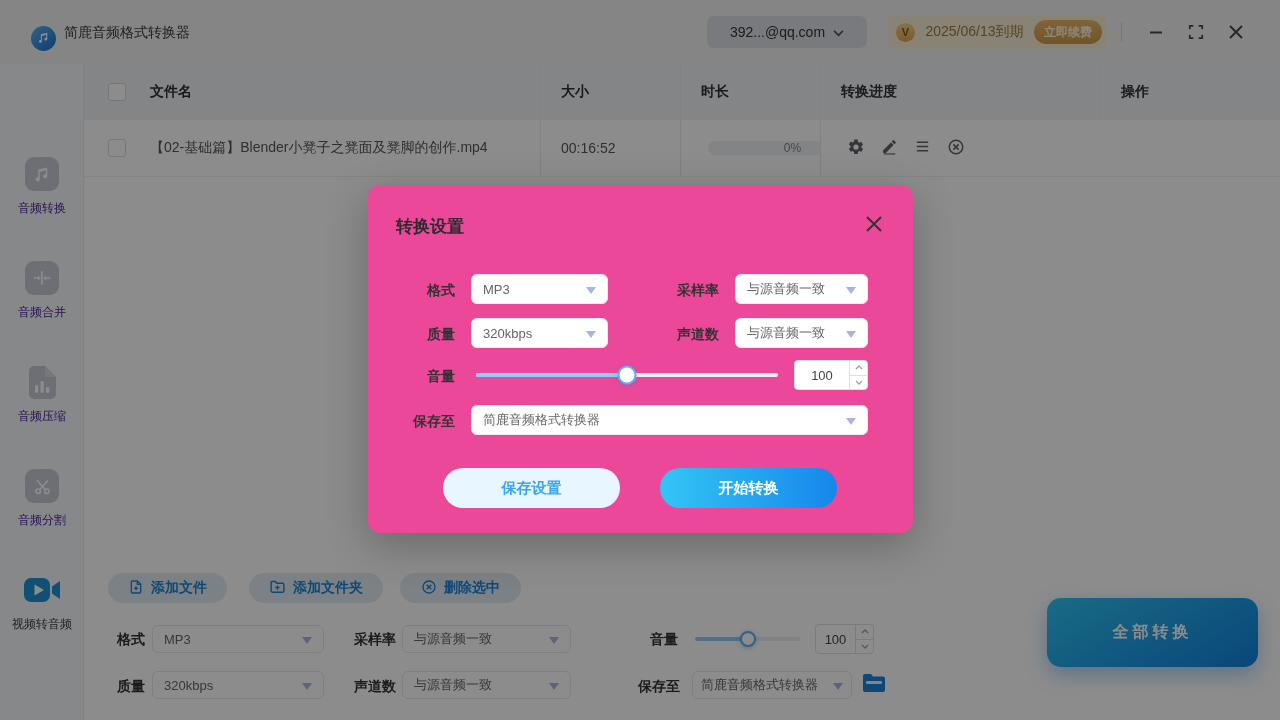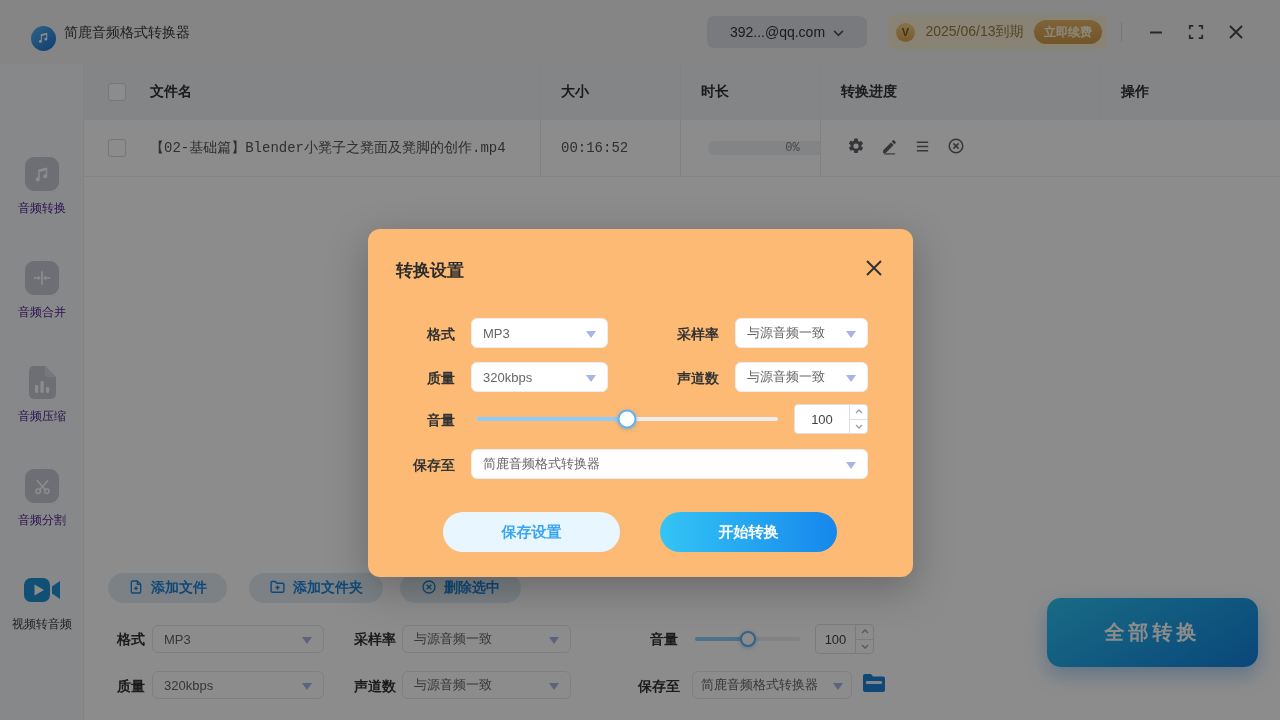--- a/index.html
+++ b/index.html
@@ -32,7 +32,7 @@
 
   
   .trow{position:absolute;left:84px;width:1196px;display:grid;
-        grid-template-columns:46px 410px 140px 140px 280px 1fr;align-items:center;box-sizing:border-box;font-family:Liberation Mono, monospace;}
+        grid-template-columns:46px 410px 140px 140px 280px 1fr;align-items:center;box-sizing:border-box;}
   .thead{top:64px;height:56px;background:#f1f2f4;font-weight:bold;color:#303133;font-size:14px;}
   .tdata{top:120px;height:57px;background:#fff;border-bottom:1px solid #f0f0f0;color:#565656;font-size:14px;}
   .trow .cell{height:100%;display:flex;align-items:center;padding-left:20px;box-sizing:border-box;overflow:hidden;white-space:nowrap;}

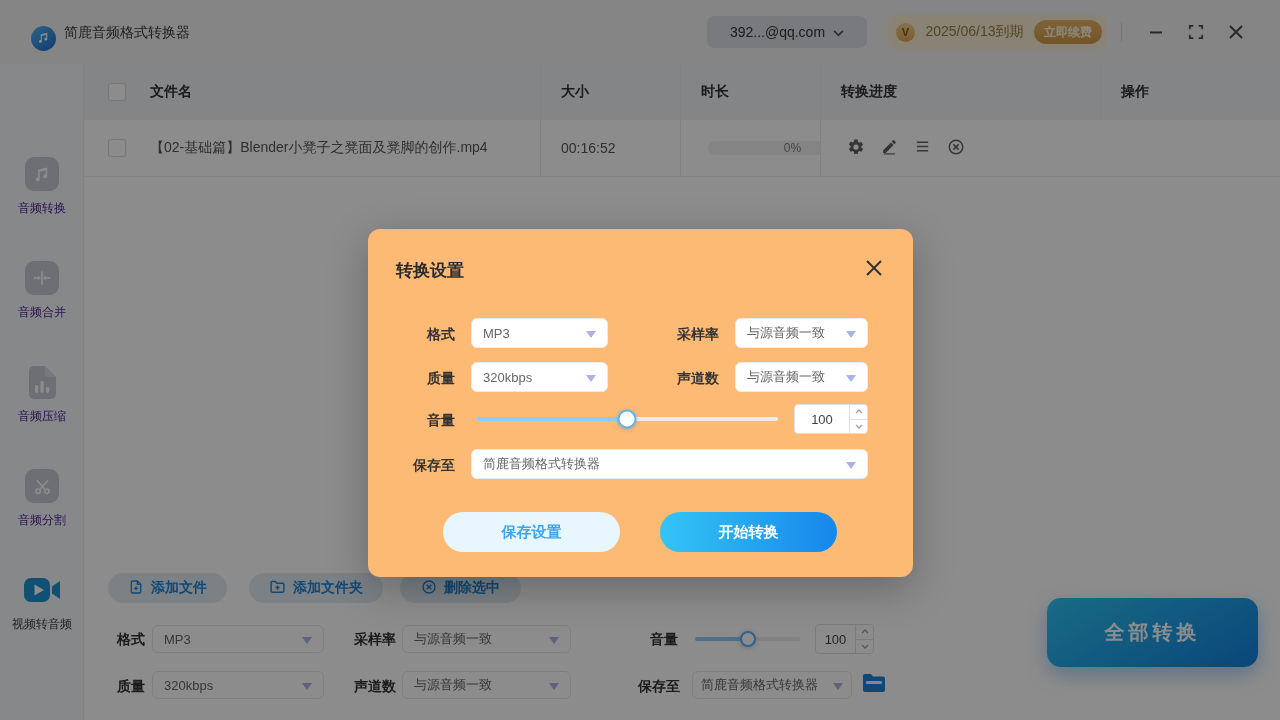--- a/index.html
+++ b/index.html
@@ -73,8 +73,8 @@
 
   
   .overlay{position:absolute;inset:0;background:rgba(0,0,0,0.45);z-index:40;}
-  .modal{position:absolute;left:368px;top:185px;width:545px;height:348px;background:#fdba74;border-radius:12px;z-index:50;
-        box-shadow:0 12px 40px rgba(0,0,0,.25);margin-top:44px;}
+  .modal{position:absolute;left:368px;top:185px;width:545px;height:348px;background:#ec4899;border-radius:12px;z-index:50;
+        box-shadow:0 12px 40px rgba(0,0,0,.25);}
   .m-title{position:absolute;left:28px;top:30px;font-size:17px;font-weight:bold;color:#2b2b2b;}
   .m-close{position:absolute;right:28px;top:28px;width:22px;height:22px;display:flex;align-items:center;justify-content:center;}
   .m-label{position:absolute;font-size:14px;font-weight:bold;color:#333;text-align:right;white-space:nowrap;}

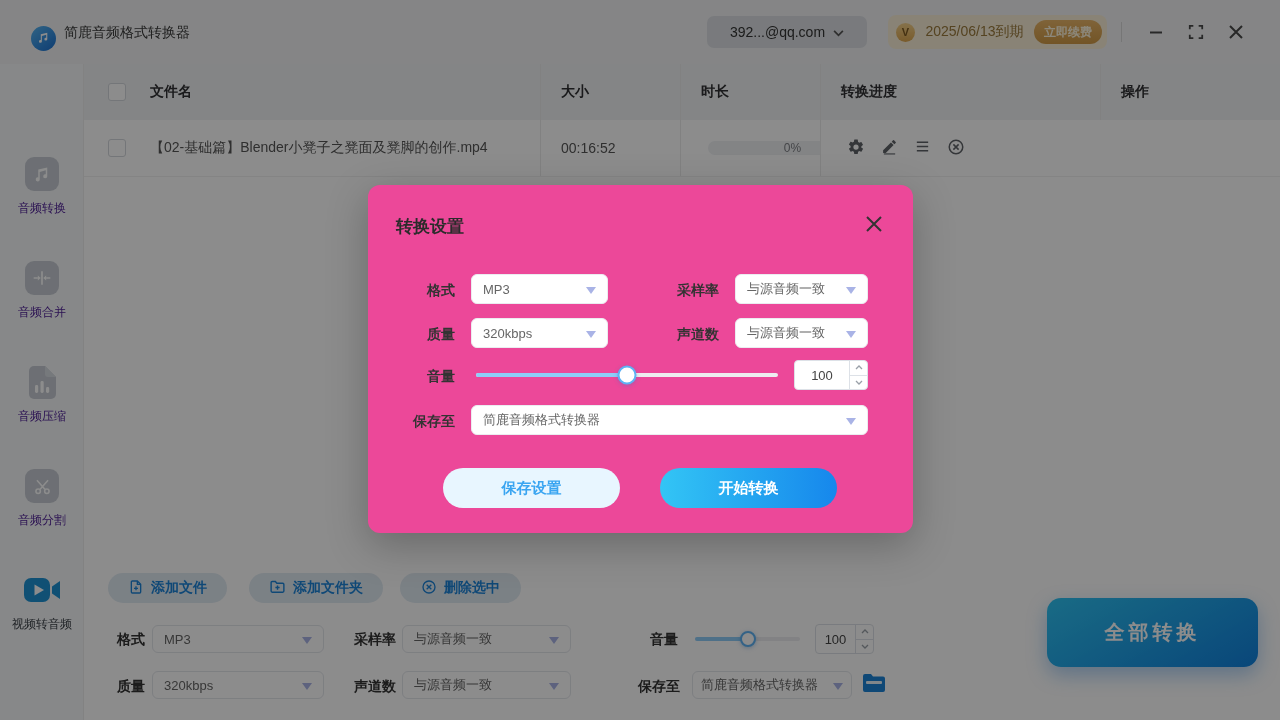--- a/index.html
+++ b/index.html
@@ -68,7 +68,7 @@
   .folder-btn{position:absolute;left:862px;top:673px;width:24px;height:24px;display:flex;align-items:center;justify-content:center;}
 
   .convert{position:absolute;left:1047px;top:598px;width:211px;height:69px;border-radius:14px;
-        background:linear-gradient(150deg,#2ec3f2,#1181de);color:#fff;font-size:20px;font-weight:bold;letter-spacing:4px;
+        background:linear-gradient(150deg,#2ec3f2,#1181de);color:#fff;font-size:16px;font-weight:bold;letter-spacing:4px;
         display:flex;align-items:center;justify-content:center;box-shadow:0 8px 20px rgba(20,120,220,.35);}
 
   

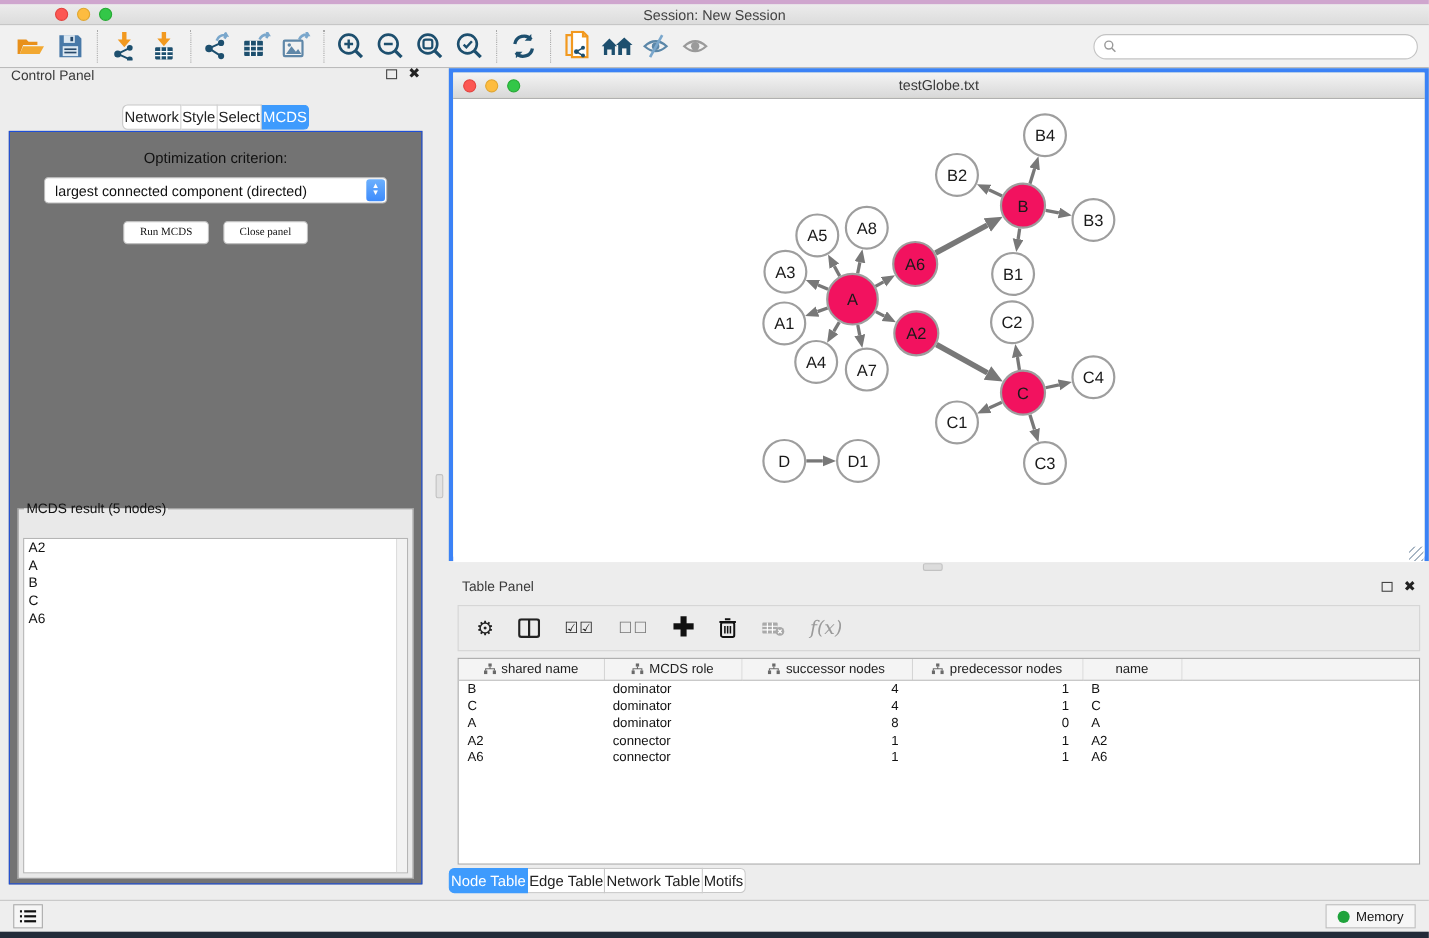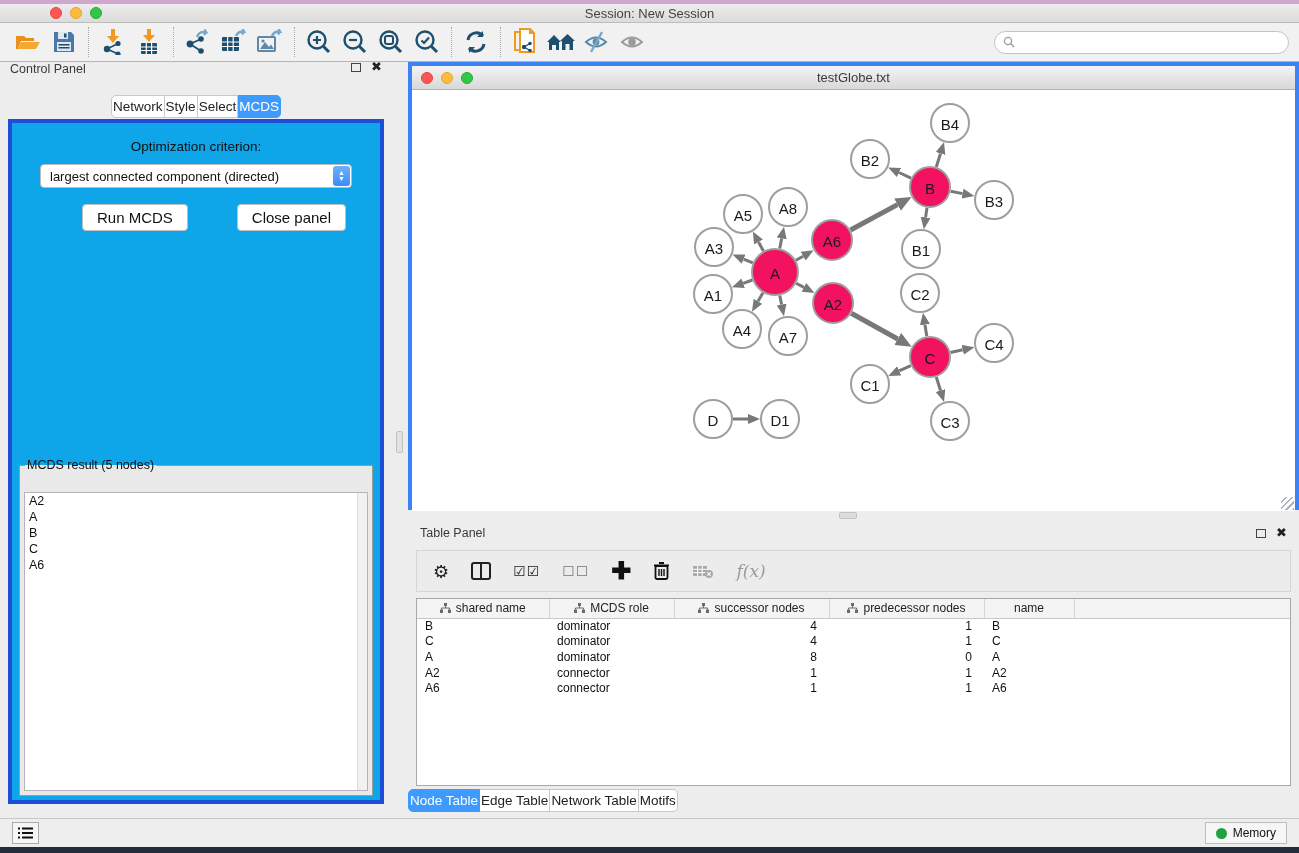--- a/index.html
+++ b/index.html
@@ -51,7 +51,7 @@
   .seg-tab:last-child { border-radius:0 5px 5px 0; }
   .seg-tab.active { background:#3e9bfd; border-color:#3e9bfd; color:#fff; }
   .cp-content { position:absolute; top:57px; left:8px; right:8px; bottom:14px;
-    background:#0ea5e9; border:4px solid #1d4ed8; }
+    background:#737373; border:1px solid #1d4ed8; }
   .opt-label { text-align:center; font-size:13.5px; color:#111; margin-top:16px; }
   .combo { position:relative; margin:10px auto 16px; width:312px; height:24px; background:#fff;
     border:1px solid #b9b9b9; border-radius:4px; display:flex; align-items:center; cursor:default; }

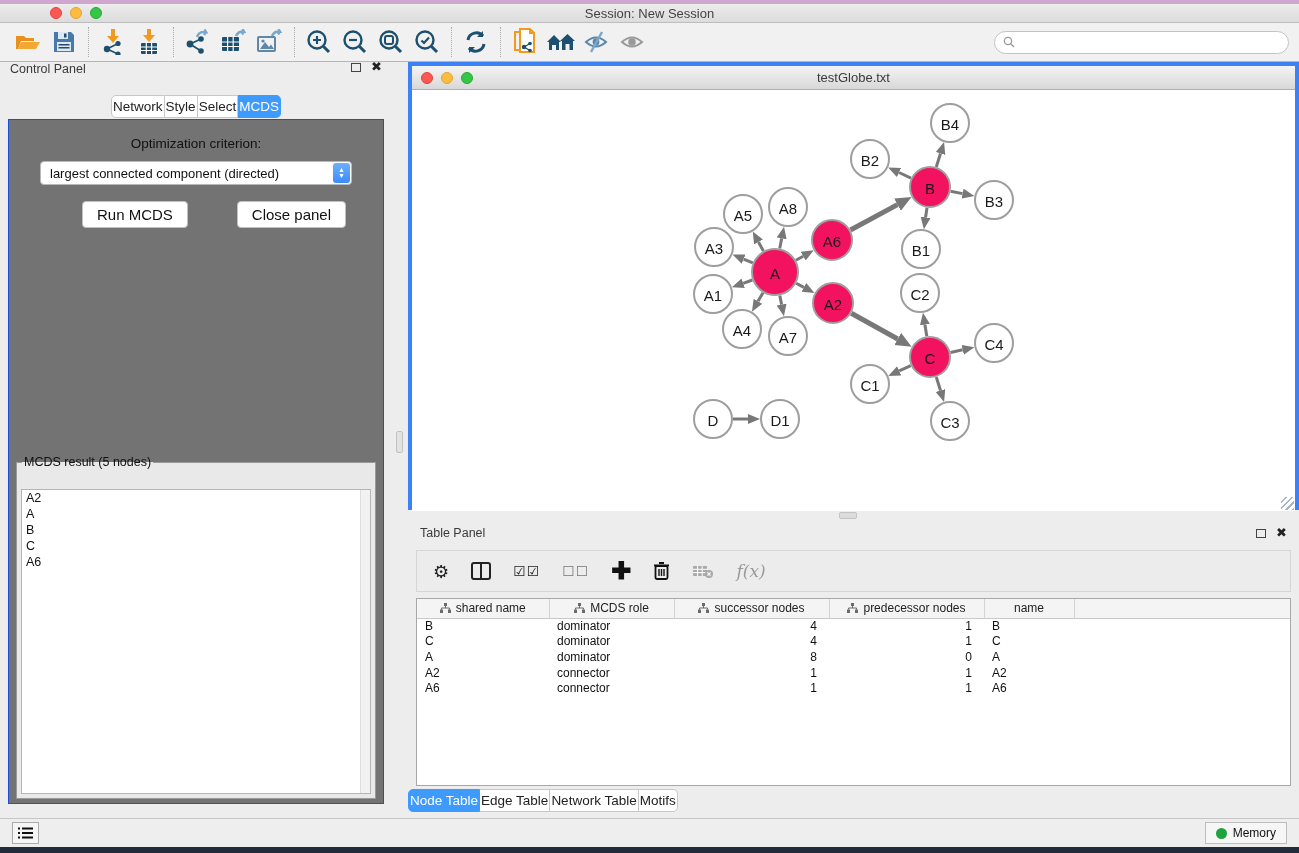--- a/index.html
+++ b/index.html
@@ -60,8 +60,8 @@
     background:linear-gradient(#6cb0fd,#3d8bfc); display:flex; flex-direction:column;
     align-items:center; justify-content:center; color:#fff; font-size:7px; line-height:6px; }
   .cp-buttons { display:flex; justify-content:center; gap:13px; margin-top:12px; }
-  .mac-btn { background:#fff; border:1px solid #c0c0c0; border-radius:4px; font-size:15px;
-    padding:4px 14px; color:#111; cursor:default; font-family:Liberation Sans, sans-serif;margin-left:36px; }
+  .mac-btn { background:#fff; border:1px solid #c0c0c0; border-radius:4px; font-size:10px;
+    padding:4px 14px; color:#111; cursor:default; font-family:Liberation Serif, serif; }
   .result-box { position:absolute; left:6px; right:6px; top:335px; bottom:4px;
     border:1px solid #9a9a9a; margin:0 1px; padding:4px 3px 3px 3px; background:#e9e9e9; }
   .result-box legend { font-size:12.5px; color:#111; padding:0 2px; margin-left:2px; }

▸ **Exercise**
Your response must restate every record above exactly, with each picture omitted.

▸ **Result for this exercise**
--- a/index.html
+++ b/index.html
@@ -32,7 +32,7 @@
 
   
   .trow{position:absolute;left:84px;width:1196px;display:grid;
-        grid-template-columns:46px 410px 140px 140px 280px 1fr;align-items:center;box-sizing:border-box;font-family:Liberation Mono, monospace;}
+        grid-template-columns:46px 410px 140px 140px 280px 1fr;align-items:center;box-sizing:border-box;}
   .thead{top:64px;height:56px;background:#f1f2f4;font-weight:bold;color:#303133;font-size:14px;}
   .tdata{top:120px;height:57px;background:#fff;border-bottom:1px solid #f0f0f0;color:#565656;font-size:14px;}
   .trow .cell{height:100%;display:flex;align-items:center;padding-left:20px;box-sizing:border-box;overflow:hidden;white-space:nowrap;}

--- a/index.html
+++ b/index.html
@@ -73,8 +73,8 @@
 
   
   .overlay{position:absolute;inset:0;background:rgba(0,0,0,0.45);z-index:40;}
-  .modal{position:absolute;left:368px;top:185px;width:545px;height:348px;background:#fdba74;border-radius:12px;z-index:50;
-        box-shadow:0 12px 40px rgba(0,0,0,.25);margin-top:44px;}
+  .modal{position:absolute;left:368px;top:185px;width:545px;height:348px;background:#ec4899;border-radius:12px;z-index:50;
+        box-shadow:0 12px 40px rgba(0,0,0,.25);}
   .m-title{position:absolute;left:28px;top:30px;font-size:17px;font-weight:bold;color:#2b2b2b;}
   .m-close{position:absolute;right:28px;top:28px;width:22px;height:22px;display:flex;align-items:center;justify-content:center;}
   .m-label{position:absolute;font-size:14px;font-weight:bold;color:#333;text-align:right;white-space:nowrap;}

--- a/index.html
+++ b/index.html
@@ -68,7 +68,7 @@
   .folder-btn{position:absolute;left:862px;top:673px;width:24px;height:24px;display:flex;align-items:center;justify-content:center;}
 
   .convert{position:absolute;left:1047px;top:598px;width:211px;height:69px;border-radius:14px;
-        background:linear-gradient(150deg,#2ec3f2,#1181de);color:#fff;font-size:20px;font-weight:bold;letter-spacing:4px;
+        background:linear-gradient(150deg,#2ec3f2,#1181de);color:#fff;font-size:16px;font-weight:bold;letter-spacing:4px;
         display:flex;align-items:center;justify-content:center;box-shadow:0 8px 20px rgba(20,120,220,.35);}
 
   

--- a/index.html
+++ b/index.html
@@ -51,7 +51,7 @@
   .seg-tab:last-child { border-radius:0 5px 5px 0; }
   .seg-tab.active { background:#3e9bfd; border-color:#3e9bfd; color:#fff; }
   .cp-content { position:absolute; top:57px; left:8px; right:8px; bottom:14px;
-    background:#0ea5e9; border:4px solid #1d4ed8; }
+    background:#737373; border:1px solid #1d4ed8; }
   .opt-label { text-align:center; font-size:13.5px; color:#111; margin-top:16px; }
   .combo { position:relative; margin:10px auto 16px; width:312px; height:24px; background:#fff;
     border:1px solid #b9b9b9; border-radius:4px; display:flex; align-items:center; cursor:default; }

--- a/index.html
+++ b/index.html
@@ -60,8 +60,8 @@
     background:linear-gradient(#6cb0fd,#3d8bfc); display:flex; flex-direction:column;
     align-items:center; justify-content:center; color:#fff; font-size:7px; line-height:6px; }
   .cp-buttons { display:flex; justify-content:center; gap:13px; margin-top:12px; }
-  .mac-btn { background:#fff; border:1px solid #c0c0c0; border-radius:4px; font-size:15px;
-    padding:4px 14px; color:#111; cursor:default; font-family:Liberation Sans, sans-serif;margin-left:36px; }
+  .mac-btn { background:#fff; border:1px solid #c0c0c0; border-radius:4px; font-size:10px;
+    padding:4px 14px; color:#111; cursor:default; font-family:Liberation Serif, serif; }
   .result-box { position:absolute; left:6px; right:6px; top:335px; bottom:4px;
     border:1px solid #9a9a9a; margin:0 1px; padding:4px 3px 3px 3px; background:#e9e9e9; }
   .result-box legend { font-size:12.5px; color:#111; padding:0 2px; margin-left:2px; }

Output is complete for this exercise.